General Linear Mixed Models (GLMM) were used for all analyses. In the first set of models, plant richness and diversity were set as responses, treatment (i.e., fence vs. grazed plots) as a fixed factor, study location and block as random factors. In a second set, the same model was tested but this time we added herbaceous cover and treatment as fixed factors and non-linearity was tested by including a quadratic term. To test the response of IBR to grazing, we set IBR grouped by different plant functional groups as a response, treatment as a fixed factor, study location and block as random factors. To test the response of IBR to different plant composition metrics, we set IBR as a response, plant metrics (i.e., abundance, richness and diversity independently) and treatment as fixed factors, study location and block as random factors. A quantitative analysis was performed to understand the effect of grazing on overall biodiversity (i.e., lower- and upper-end of biodiversity range).
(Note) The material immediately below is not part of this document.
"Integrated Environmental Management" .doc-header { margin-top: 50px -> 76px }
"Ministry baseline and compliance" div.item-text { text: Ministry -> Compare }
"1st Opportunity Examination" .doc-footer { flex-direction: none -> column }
We tested the effect of grazing on the co-existence between herbaceous and woody plants. Herbaceous abundance was set as a response, woody abundance and treatment were set as fixed factors, study location and treatment block as random factors. Overall, we also tested non-linearity with a square term and the effect of treatment age; no significance was found and thus they were omitted from the final analysis. Akaike’s Information Criterion was used to select the best-fitting model. We used a Principal Component Analysis (PCA) to test the associations between the most common plant species (>300 hits across all plots) and treatment. All statistical analysis was done in “R studio version 1.3.1056”, in combination with the “stats version 4.0.2” package for data transformation (R Core Team 2013), the “lme4 version 1.1-23” package for GLMM (Bates et al. 2015) and the “vegan” package for the PCA (Oksanen et al. 2012).

Results

Vegetation richness and diversity

Exclusion of grazing did not affect vascular plant richness or alpha diversity (i.e., Shannon & Simpson indices) when comparing openly grazed to fenced plots (Fig. 2A-C, Appendix A.2A). However, plant richness was positively associated with herbaceous cover in both fenced and grazed plots (Fig. 2D, Appendix A.2B), and plant diversity (i.e., Shannon and Simpson) was also positively associated with herbaceous cover (Fig. 2E-F, Appendix A.2B), but only in grazed plots. In fenced plots, plant diversity peaked at medium herb abundance. At the species level, Deschampia cespitosa (R=0.63, Appendix A.3-4), Calamagrostis lapponica (r=0.55), Carex vaginata (R=0.31), Salix phylicifolia (R=0.18) and Betula nana (R=0.17) occurred more in fenced plots whereas Vaccinium myrtillus (R=-0.17) and Carex magellanica (R=-0.18) occurred more in grazed plots.